Je suis parti à Bucarest. Quand je suis arrivé, la révolution avait commencé. Il y avait des tanks partout. J’ai assisté à des scènes inimaginables. Partout, des jeunes hurlaient qu’ils avaient fait tomber Ceaucescu. J’ai pris peur et je me suis réfugié chez ma soeur. Pendant deux jours, les bruits de mitraillettes ont couvert tout le reste. Je restais au lit, j’étais terrorisé. Le troisième jour, j’ai pris mon courage à deux mains et je suis descendu dans la rue. C’était fou: on voyait des gens tomber partout, sous le coup des balles. Il fallait être inconscient pour rester dans une ambiance pareille, mais quand on a 20 ans et plein d’enthousiasme, on ne réfléchit pas aux risques. Toute la Roumanie était devant la télé pour assister à l’exécution en direct du couple Ceaucescu. On disait tous la même chose: -C’est pas vrai, on rêve« .
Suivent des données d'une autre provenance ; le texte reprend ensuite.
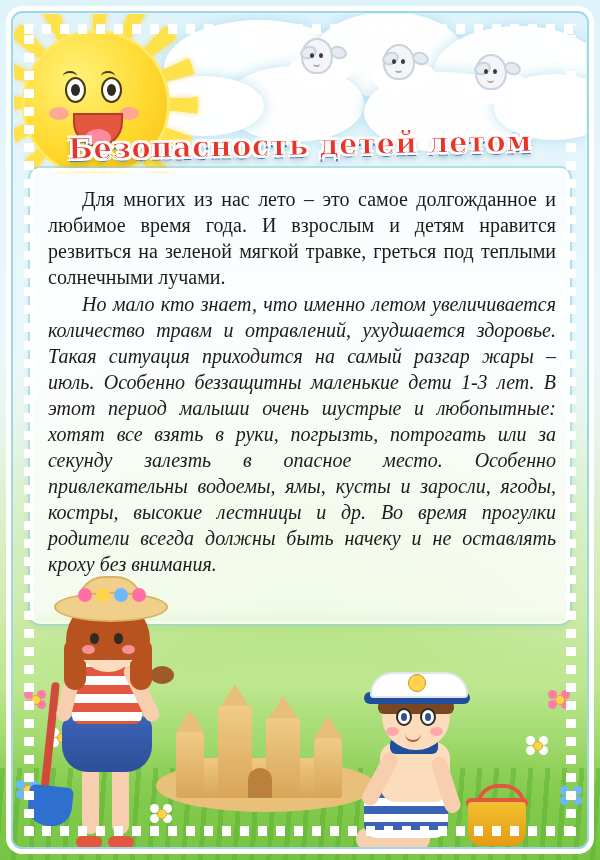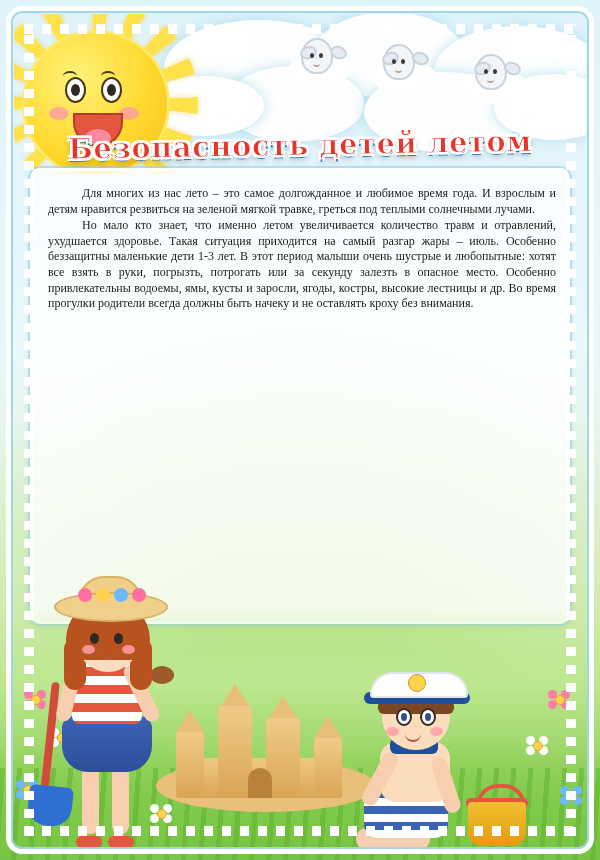"Для многих из нас лето" .text { font-size: 12px -> 20px }
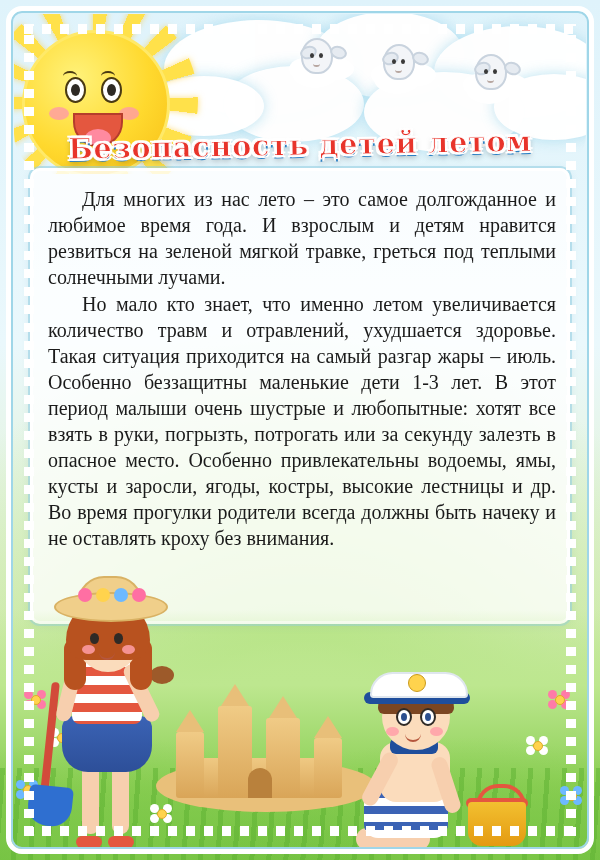"Но мало кто знает, что" .text p + p { font-style: none -> italic }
Entraînement de 7 à 9 heures du matin

« Il n’y avait pas beaucoup d’argent à la maison. Mes parents travaillaient dans un poulailler industriel. Ma mère nourrissait, tuait, plumait et emballait. Mon père transportait. J’ai commencé à jouer au foot dès l’âge de 8 ans, au Nacional Bucarest. Je devais faire 25 kilomètres pour aller à l’entraînement. Quand il n’y a plus eu d’argent pour payer le diesel du bus, j’ai pleuré et j’ai imploré mes parents de m’acheter un vélo. C’est devenu mon moyen de locomotion. On s’entraînait parfois à 7 heures du matin, à cause du manque d’infrastructures scolaires et sportives. Comme il y avait beaucoup trop d’enfants pour le nombre d’écoles, les autorités avaient instauré un système de pauses: certains avaient cours de 8 heures à midi, d’autres de midi à 16 heures, et un troisième groupe de 16 à 20 heures. Pour le foot, c’était pareil: les terrains manquaient. C’est pour cela qu’il fallait parfois s’entraîner au petit matin. Il m’est arrivé de quitter la maison à 5 heures en plein hiver, dans la neige. Au guidon de mon fidèle vélo! Il fallait vraiment aimer le sport…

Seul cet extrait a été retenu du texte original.